Start of Data for processing

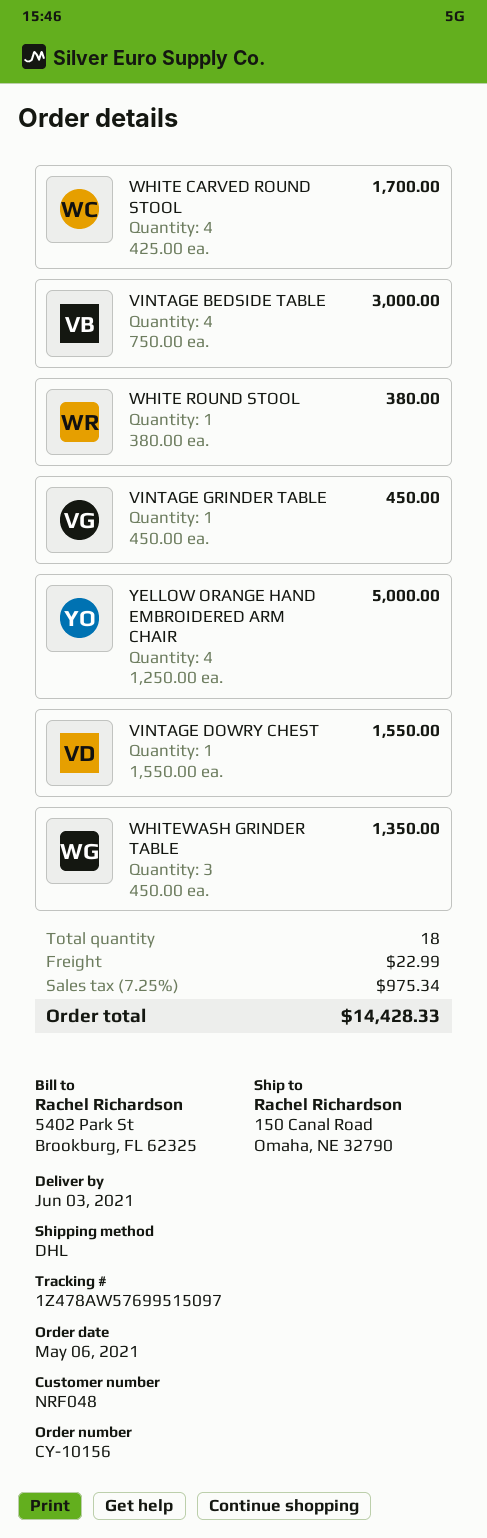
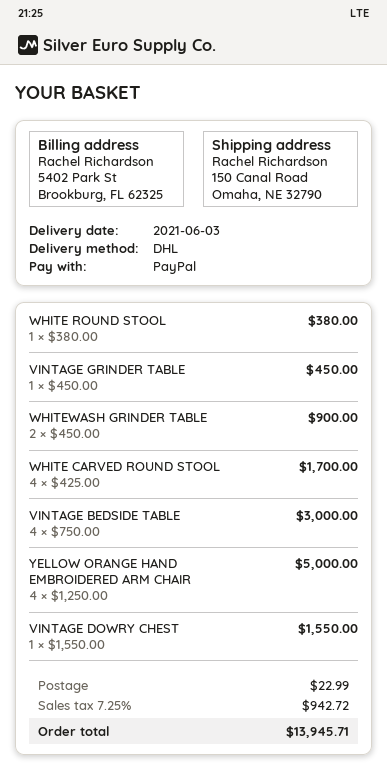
WHITEWASH GRINDER TABLE: 3 x 450.00 = 1350.00 -> 2 x 450.00 = 900.00
tax: 7.25% = 975.34 -> 7.25% = 942.72
total: 14428.33 -> 13945.71

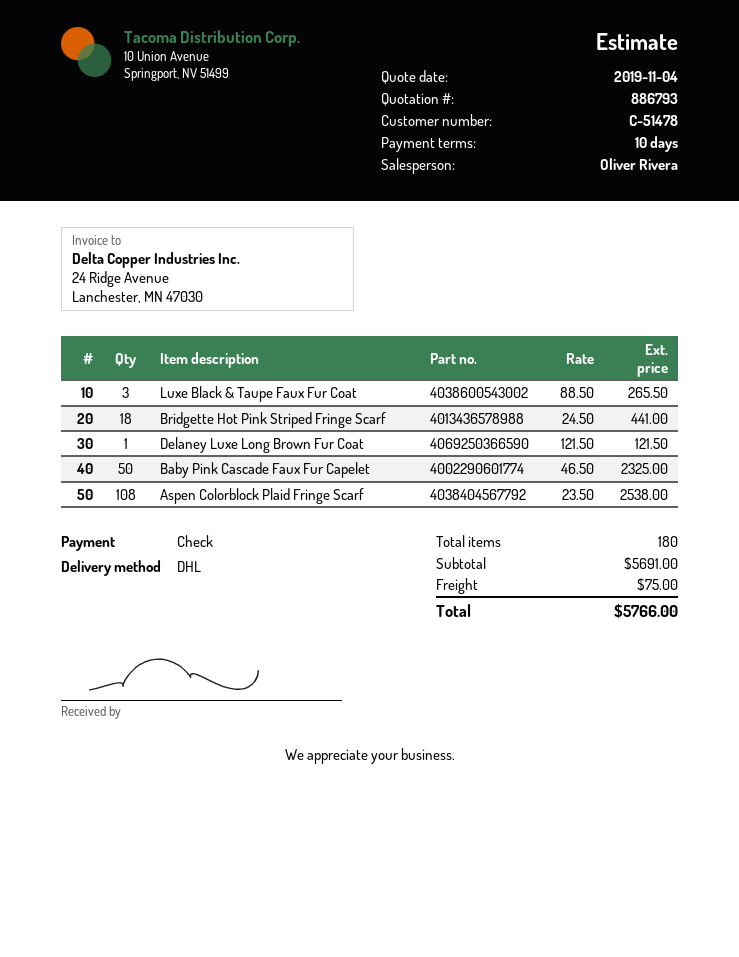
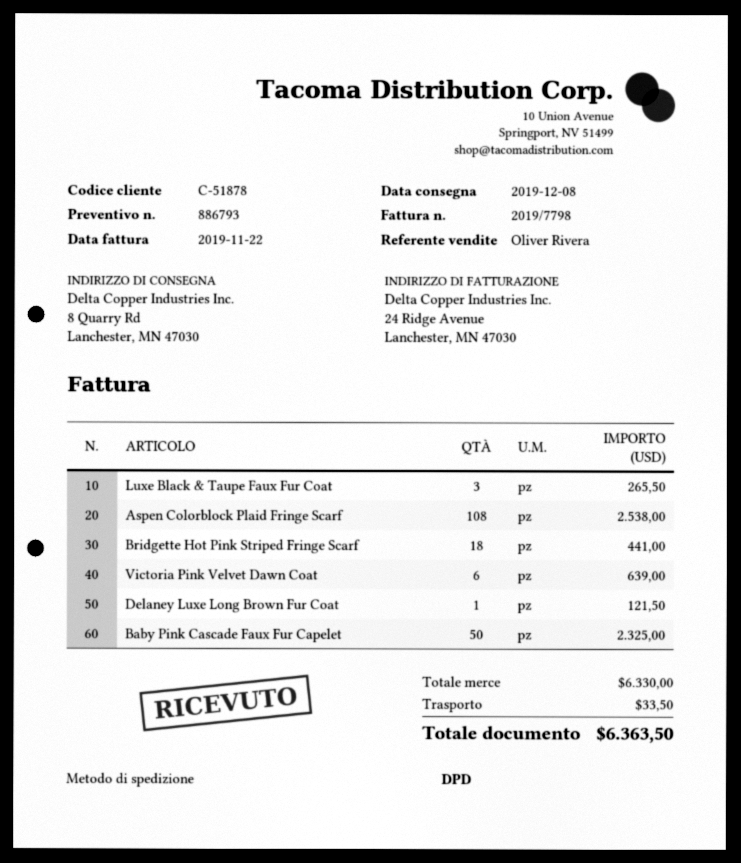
customer number: C-51478 -> C-51878
shipping method: DHL -> DPD
Victoria Pink Velvet Dawn Coat: none -> 6 for 639.00
subtotal: 5691.00 -> 6330.00
shipping: 75.00 -> 33.50
total: 5766.00 -> 6363.50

End of Data for processing

--- Exercise objective ---
All lines of the entries containing the string "shipping" must be shown in full.

--- Exercise result ---
shipping method: DHL -> DPD
shipping: 75.00 -> 33.50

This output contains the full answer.